No go.  The glibc tests appear to be incorrect.  I took them out
anyway, and changed the others, as rationalised below.



> Could you try and tweak the #ifdefs if they still don't 

> work, and report back here. 



New and improved line:

-------------------------------------------------

#if (__GNUC__ == 2)&&(__GNUC_MINOR <= 96)&&defined(__sparc__)

-------------------------------------------------



1. I bumped the __GNUC_MINOR version to 96, as I will give you 99-to-1
odds the bug lasted until later pre-releases, and there are a couple of
dists out there (*cough*RedHat*cough*) that actually released a stable
dist based on that buggy pre-release.  I can't verify this in the GCC
bug tracker right now, but given how few people would be running
gcc-2.96 on SPARC, I'd say it's a "better safe than dealing with a
duplicate bug that no one can hunt down later" thing.



2. I pulled out the glibc check after confirming that building with
gcc-2.95 on a system with glibc 2.3 produces the same segfaulting
binary.  It's all GCC's fault, glibc is an innocent bystander.



3. I changed __sparc64 (a define that doesn't always (or ever, in some
systems) exist to __sparc__, since while I reported this happening on a
sparc64 system, one must realise that sparc64 systems are sparc32 in
user-space (well, most of them are).  Compiling for sparc32 or sparc64
targets produces the same bug, so a generic __sparc__ test seems to
make more sense.



With this new and improved line, the Ugly Hack(tm) to work around this
compiler issue seems to work just fine.  Thanks for the help hunting it
down and giving it some TLC.



> Clearly, this is a compiler/glibc bug. Sounds like 

> something you guys at Debian might wanna fix as well. 



Certainly looks like a GCC bug, yes.  However, it's a GCC bug in our
stable release (which doesn't get compiler updates, or PHP updates for
that matter, with the exception of security fixes), so it's not going
to get fixed (this problem doesn't show up in sarge (our upcoming
stable release) or sid (unstable)).  Doesn't stop me from trying to run
the latest PHP on production machines running Debian/stable, however.
:)



I'm not sure how many other Debian/SPARC users try to use the latest
PHP on stable systems, but I'm sure they'd thank you for your efforts. 
Most probably use the php4 packages provided by Debian (and packaged by
me, ironically) that work just fine, but there's always a few
build-from-source types out there.


Previous Comments:
------------------------------------------------------------------------

[2004-04-03 07:29:55] [EMAIL PROTECTED]

Please try using this CVS snapshot:

  http://snaps.php.net/php4-STABLE-latest.tar.gz
 
For Windows:
 
  http://snaps.php.net/win32/php4-win32-STABLE-latest.zip

Please try the new config.m4 

Could you try and tweak the #ifdefs if they still don't 

work, and report back here. 

 

Clearly, this is a compiler/glibc bug.

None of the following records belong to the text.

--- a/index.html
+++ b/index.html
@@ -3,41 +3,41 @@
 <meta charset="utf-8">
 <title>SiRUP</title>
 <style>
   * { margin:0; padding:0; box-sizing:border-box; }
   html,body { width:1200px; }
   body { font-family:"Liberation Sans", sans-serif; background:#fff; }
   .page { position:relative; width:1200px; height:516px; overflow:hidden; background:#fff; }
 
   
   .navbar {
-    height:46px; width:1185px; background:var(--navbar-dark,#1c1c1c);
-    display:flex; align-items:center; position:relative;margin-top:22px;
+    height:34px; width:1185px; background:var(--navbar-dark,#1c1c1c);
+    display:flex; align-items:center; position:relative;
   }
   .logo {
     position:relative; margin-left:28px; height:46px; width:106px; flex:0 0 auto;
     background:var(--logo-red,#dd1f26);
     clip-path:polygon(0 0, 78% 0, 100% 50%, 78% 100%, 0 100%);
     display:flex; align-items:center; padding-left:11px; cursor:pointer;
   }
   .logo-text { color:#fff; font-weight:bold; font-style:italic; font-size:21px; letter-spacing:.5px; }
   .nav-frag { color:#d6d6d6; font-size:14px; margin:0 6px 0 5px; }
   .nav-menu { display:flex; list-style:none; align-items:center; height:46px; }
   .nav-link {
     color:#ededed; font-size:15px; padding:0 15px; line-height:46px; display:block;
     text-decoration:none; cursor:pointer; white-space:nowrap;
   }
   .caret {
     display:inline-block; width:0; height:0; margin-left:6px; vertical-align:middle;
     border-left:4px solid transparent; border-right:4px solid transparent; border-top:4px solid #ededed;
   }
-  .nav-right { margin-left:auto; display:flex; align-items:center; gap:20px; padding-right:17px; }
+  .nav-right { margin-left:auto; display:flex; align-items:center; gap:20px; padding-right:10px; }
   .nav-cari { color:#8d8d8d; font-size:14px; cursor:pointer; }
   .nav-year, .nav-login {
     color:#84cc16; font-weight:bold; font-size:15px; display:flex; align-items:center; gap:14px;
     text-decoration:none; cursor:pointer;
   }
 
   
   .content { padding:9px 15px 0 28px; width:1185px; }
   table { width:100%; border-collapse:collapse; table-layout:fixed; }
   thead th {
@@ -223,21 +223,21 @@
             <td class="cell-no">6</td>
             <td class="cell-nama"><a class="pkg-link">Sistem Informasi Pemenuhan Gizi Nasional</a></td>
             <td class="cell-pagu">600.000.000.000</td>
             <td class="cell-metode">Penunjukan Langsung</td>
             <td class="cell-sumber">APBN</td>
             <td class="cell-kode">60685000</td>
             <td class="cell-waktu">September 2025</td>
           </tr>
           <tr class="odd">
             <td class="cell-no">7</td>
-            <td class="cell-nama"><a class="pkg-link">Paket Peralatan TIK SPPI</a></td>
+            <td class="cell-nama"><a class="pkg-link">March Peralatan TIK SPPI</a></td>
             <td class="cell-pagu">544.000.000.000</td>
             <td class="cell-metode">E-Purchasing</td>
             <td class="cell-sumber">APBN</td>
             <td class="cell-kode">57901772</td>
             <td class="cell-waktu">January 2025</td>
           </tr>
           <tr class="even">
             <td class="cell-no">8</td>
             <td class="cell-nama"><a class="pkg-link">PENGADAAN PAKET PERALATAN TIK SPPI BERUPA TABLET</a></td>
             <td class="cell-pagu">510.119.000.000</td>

Sounds like 

something you guys at Debian might wanna fix as well. 

------------------------------------------------------------------------

[2004-04-03 06:42:23] adconrad at 0c3 dot net

The latest snapshot didn't actually have any changes other than
derick's valgrind-induced fixes, and still failed.  Of course, this is
what I get for responding too quickly to the bug.  :)

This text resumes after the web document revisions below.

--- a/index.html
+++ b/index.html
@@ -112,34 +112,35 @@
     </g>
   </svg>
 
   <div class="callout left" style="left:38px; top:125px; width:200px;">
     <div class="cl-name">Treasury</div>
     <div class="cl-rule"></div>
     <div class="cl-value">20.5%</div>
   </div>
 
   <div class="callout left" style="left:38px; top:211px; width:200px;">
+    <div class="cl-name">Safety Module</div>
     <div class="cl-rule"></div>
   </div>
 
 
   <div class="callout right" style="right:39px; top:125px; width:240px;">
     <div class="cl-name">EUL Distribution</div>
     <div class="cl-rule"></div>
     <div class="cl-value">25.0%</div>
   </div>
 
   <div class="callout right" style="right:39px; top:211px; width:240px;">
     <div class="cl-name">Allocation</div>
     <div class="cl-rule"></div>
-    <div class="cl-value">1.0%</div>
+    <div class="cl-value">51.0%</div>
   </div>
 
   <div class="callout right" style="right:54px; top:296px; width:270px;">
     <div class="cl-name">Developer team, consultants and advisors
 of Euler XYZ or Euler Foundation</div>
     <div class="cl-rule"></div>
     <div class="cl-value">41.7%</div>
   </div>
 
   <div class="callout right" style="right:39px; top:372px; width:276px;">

I snagged your config.m4 changes from CVS, applied them, regenerated
configure, and the resulting binary still segfaults with the same
backtrace as before.



config.{out,log} and build.log available at the same URL as always,
with a "gcc-2.95-snapshot" suffix.

------------------------------------------------------------------------

[2004-04-03 05:43:14] adconrad at 0c3 dot net

helly: Which "unstable" system is that?  As I mentioned, it's Debian
stable, with what was at the time considered to be the most stable and
sane compiler.



abies: I'll give it a whirl right now.  I assume by the "rerun
buildconf" comment that it's just a change to detect this particular
compiler bug?  I'll check and see how it works.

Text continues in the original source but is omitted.